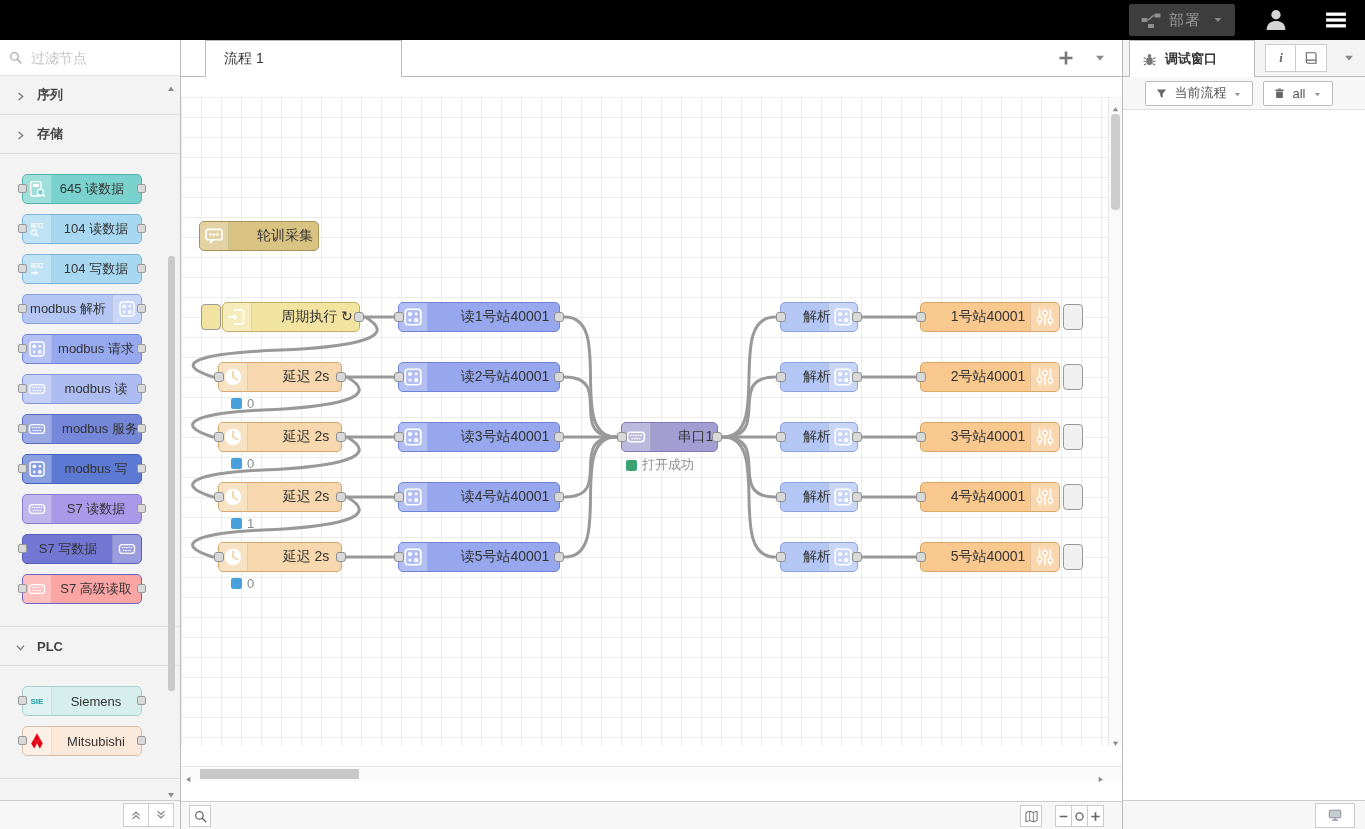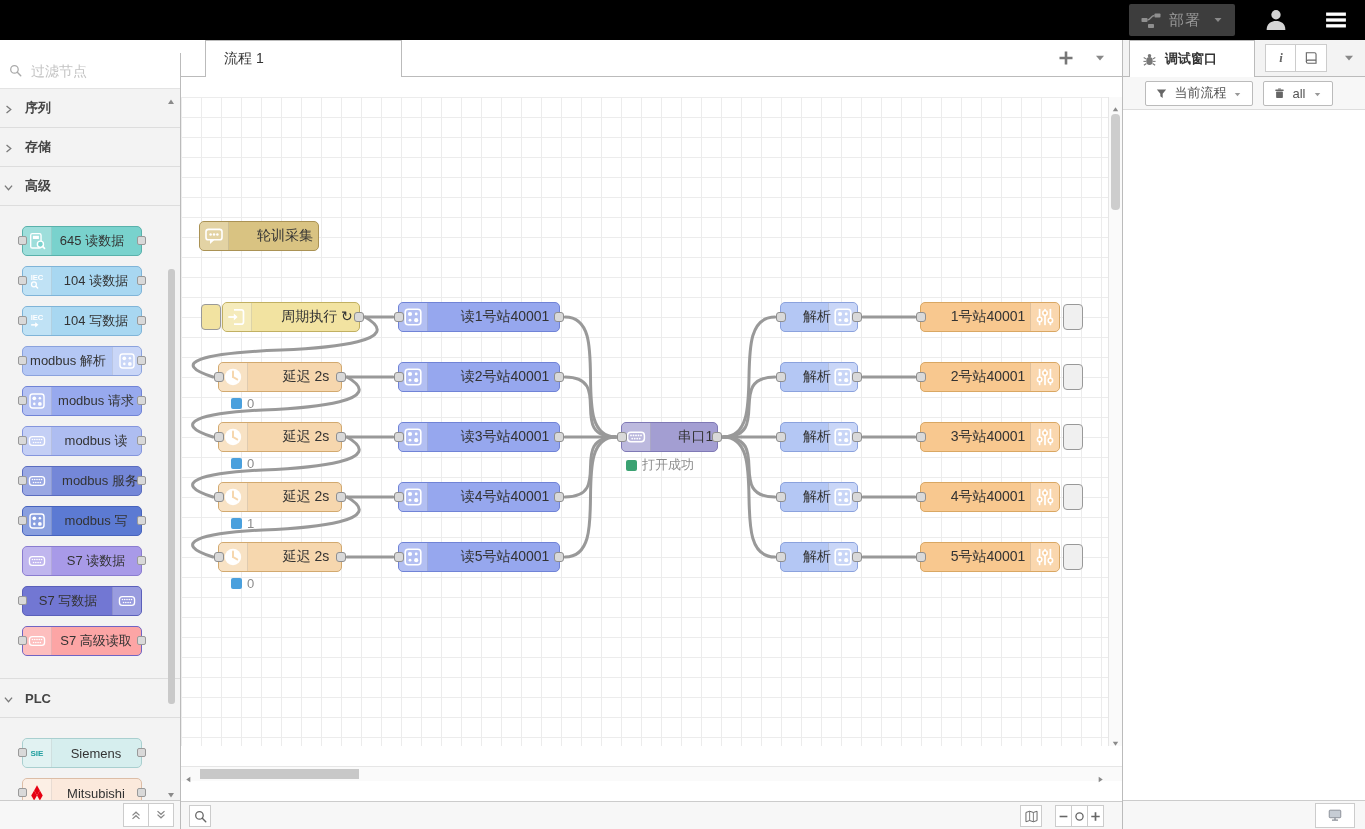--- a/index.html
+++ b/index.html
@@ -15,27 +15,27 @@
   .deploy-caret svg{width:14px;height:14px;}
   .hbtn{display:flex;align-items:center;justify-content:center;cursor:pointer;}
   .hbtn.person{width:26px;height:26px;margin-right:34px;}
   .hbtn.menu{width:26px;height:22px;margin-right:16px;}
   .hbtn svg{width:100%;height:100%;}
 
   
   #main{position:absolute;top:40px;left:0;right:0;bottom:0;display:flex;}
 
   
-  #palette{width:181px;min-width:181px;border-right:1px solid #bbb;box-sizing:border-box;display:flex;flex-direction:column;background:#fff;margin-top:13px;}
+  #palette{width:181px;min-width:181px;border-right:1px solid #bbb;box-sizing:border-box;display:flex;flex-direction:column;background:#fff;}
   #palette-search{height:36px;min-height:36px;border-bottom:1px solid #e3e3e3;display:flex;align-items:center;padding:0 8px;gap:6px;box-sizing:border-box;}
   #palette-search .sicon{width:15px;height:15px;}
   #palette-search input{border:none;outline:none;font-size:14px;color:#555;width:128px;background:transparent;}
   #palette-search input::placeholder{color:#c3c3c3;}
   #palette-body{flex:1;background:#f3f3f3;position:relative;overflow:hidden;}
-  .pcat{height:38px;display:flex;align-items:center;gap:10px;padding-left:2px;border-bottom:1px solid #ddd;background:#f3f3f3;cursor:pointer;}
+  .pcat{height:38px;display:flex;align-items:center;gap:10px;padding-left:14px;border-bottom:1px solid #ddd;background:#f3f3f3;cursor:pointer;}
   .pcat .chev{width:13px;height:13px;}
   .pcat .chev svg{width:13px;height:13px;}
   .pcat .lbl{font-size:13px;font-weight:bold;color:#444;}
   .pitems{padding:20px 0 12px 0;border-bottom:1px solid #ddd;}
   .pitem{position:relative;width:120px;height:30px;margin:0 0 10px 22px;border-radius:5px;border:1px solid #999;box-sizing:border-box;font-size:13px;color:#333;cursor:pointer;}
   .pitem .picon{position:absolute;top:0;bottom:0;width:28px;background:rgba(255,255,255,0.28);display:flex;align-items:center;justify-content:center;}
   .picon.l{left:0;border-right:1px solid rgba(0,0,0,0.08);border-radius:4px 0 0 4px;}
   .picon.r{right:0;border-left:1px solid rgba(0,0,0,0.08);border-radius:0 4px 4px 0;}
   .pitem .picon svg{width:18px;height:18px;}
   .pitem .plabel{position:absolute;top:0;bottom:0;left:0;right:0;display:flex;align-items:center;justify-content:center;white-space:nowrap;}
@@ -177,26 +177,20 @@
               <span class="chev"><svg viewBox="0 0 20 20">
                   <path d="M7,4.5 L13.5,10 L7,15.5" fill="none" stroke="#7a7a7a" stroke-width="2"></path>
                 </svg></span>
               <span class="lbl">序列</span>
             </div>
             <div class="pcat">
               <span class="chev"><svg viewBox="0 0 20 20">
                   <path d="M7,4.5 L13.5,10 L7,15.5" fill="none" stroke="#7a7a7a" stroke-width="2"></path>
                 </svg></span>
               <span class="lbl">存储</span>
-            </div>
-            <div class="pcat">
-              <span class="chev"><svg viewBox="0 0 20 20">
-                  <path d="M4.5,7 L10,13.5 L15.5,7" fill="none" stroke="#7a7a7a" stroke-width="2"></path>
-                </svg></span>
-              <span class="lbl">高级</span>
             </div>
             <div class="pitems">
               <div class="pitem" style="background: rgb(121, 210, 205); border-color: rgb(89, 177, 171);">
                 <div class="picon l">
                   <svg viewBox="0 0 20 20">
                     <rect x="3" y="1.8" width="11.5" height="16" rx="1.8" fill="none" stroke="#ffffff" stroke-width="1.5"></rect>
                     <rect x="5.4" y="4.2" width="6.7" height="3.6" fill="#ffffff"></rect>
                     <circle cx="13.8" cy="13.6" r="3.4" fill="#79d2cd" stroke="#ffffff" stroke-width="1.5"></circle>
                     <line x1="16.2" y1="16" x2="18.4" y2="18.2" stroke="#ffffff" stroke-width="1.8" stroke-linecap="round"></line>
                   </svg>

...

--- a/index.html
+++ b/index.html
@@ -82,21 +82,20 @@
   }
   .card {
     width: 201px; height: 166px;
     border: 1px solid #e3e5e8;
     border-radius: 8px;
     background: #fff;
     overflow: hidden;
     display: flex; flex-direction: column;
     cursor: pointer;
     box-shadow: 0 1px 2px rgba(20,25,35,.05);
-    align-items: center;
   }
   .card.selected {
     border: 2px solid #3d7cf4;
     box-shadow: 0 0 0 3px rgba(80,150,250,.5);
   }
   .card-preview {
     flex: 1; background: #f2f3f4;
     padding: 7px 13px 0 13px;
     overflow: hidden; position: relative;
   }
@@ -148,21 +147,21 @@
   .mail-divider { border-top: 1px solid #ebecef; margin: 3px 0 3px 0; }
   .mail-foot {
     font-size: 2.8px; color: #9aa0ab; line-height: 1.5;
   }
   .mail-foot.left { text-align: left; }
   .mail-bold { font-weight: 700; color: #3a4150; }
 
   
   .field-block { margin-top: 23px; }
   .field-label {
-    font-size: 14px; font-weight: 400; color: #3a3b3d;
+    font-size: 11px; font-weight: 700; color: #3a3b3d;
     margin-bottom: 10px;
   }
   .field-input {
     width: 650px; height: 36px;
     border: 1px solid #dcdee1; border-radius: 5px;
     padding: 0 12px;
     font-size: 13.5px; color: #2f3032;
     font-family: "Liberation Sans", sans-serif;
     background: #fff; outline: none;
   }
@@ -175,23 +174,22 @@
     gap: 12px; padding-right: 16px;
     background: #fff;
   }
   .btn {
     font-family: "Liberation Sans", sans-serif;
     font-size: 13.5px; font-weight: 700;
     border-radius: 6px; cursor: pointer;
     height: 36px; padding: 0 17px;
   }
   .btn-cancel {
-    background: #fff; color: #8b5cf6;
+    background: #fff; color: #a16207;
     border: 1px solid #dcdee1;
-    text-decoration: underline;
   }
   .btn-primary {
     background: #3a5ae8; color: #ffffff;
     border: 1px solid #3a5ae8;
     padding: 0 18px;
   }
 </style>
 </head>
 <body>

The task.
Show each line of the listing that holds the string "text".

Written solution.
   .mail-foot.left { text-align: left; }
-    text-decoration: underline;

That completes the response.